SAVANNAH, Ga. (CN) - Georgia's judges have blunted a power grab by the state's court clerks who wanted to gain control over electronic filing and throw off the authority of the judges. "The issue here is judicial control over court records and the clerks who maintain them," a Georgia lawyer said.
As drafted, the "Clerks Modernization Act" allowed Georgia's clerks to start an electronic filing system on their own and required the county to pay for it. The bill also cut out a host of provisions that allowed the presiding judge to discipline or remove the clerk.
"This is the issue that is at the center of the continuing e-filing controversy here," said a Georgia lawyer who asked to speak without attribution. "The judges see court records as their records and see themselves as responsible for ensuring public access to them. The clerks see them as their records, in part because their control over access presents a revenue opportunity."
The clerks' bill is related to initiatives in state courts across the nation tied to electronic filing of court documents, generally considered a source of new funds. The technology changes have often gone hand in hand with administrative power grabs elsewhere.

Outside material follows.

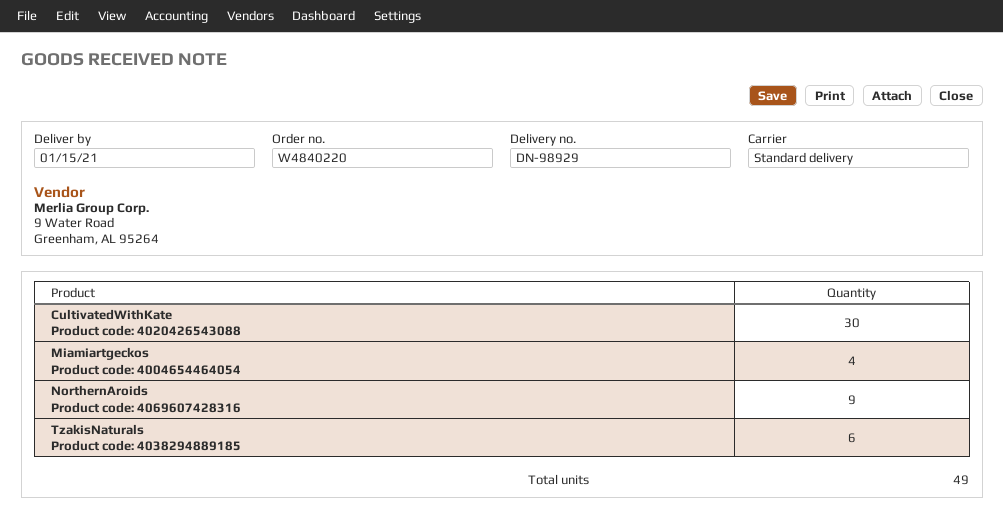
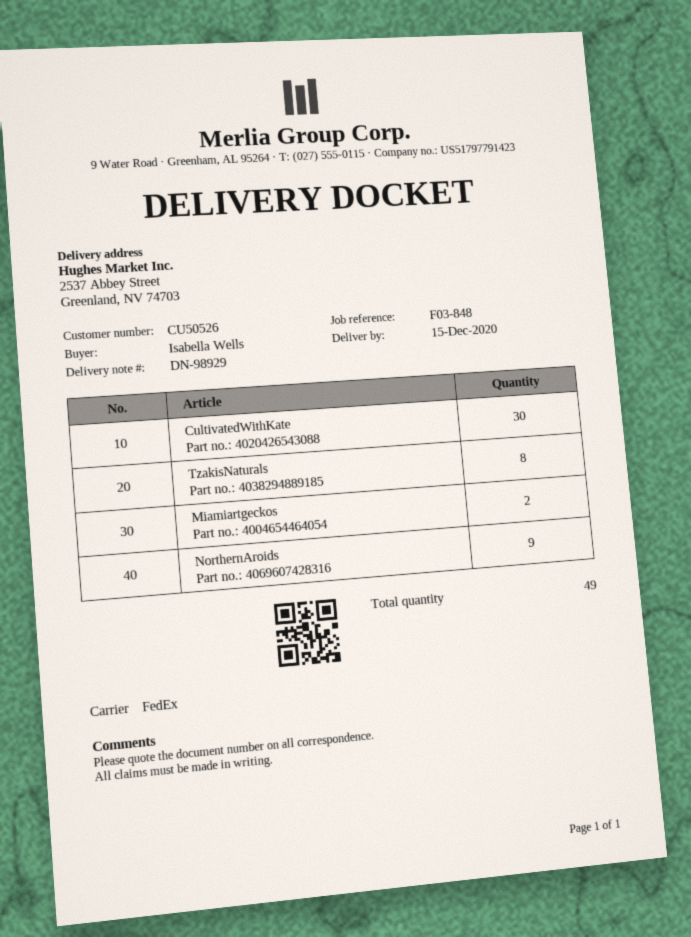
delivery date: 2021-01-15 -> 2020-12-15
shipping method: standard -> FedEx
Miamiartgeckos: 4 -> 2
TzakisNaturals: 6 -> 8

California's Administrative Office of the Courts, for example, pushed changes through a presiding judges' committee last year that gave court clerks full control over technology issues at the court and reduced the supervisory power of the presiding judge to general oversight.
At the same time, California's central court administrators pushed a $2 billion software project called the Court Case Management System intended to allow electronic filing and expected to generate millions of dollars for the courts. But the project was labeled a "fiasco" and a "boondoggle" and was halted last month.
Unlike clerks in California who are civil servants hired by the presiding judge, clerks in Georgia are elected politicians. They argue that their bill is nothing more than an attempt to bring Georgia in line with the digital revolution.
"The act cleans up some old code sections that no longer apply in the 21st century," said Greg Allen, Clerk of Superior and State Courts of Forsyth County. "Language is updated to include words such as 'digital' in mandated areas, and gives the superior court clerk the option of eliminating the costly printing of index books that are now available by computer."
But many of the state's lawyers and judges see the digital revolution as a stalking horse for clerks trying to increase their power. The proposed legislation is sometimes referred to as the "Clerk of the World" bill because it goes so far in aggrandizing the clerk's role.
Georgia's clerks are elected every four years in each of the state's 159 counties. They are paid by the state, with salaries based on county population.
"The clerk of court's job is a very important one, and we did feel we needed to make sure we had the authority to ensure that the job gets done," said Douglas County Superior Court Judge David Emerson. "We expressed our concern that we have to have authority and we feel like we have reached a good compromise on those provisions."
Emerson, who is the president-elect of the Council of Superior Court Judges, also serves as chair of the Technology Subcommittee of the Next Generation Courts Commission. He said the legislation does not directly involve electronic filing.